=== Section Start ===

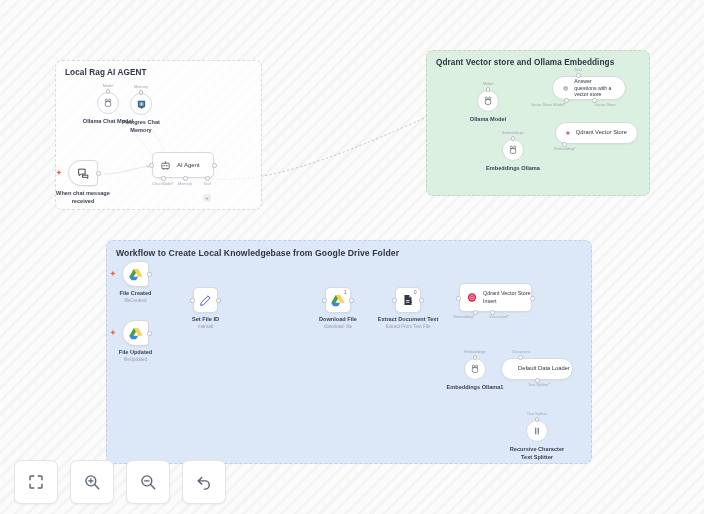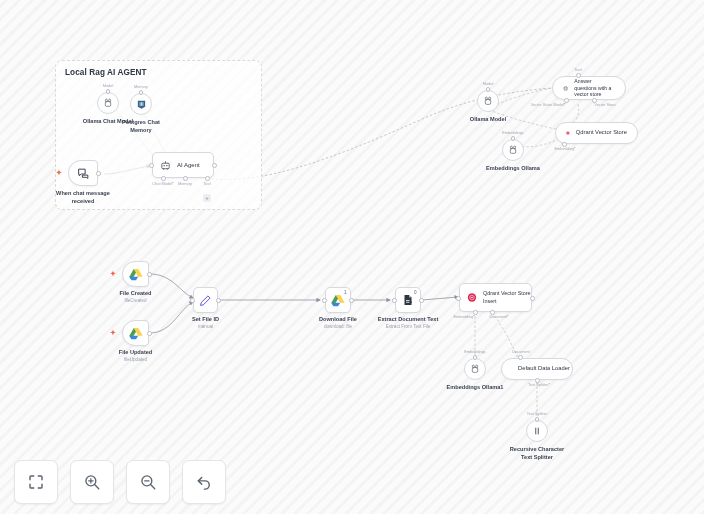--- a/index.html
+++ b/index.html
@@ -245,6 +245,9 @@
     <div class="plus-btn" style="left:51px;top:42px;">+</div>
   </div>
 
+  <div class="group" id="grp-qdrant" style="left:426px;top:50px;width:222px;height:144px;">
+    <div class="group-title">Qdrant Vector store and Ollama Embeddings</div>
+  </div>
 
   <div class="node" style="left:477px;top:90px;">
     <div class="circle" style="width:22px;height:22px;">

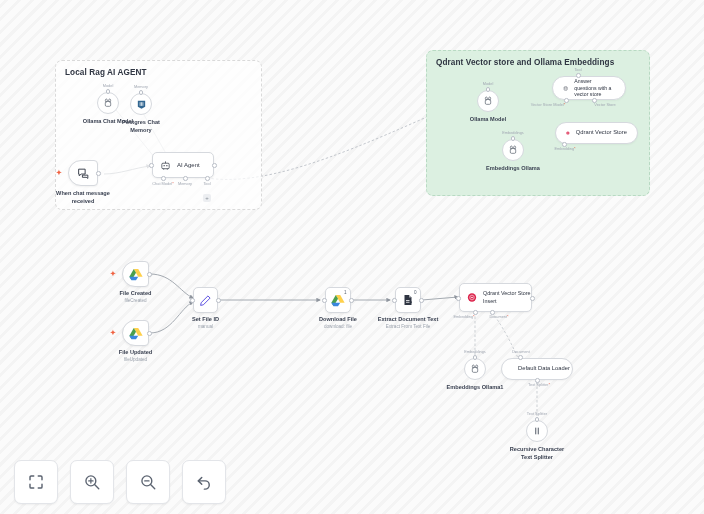--- a/index.html
+++ b/index.html
@@ -305,6 +305,9 @@
     <div class="conn-label" style="left:10px;top:24px;"><span>Embedding</span><span class="req">*</span></div>
   </div>
 
+  <div class="group" id="grp-kb" style="left:106px;top:240px;width:484px;height:222px;">
+    <div class="group-title" style="font-size:8.6px;">Workflow to Create Local Knowledgebase from Google Drive Folder</div>
+  </div>
 
   <div class="node" style="left:122px;top:261px;">
     <div class="box" style="width:27px;height:26px;border-radius:13px 4px 4px 13px;">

=== Section End ===

# What you need to do
Across all the records above, how many lines hold the word "group"? Answer with only that number.

# Your solution
4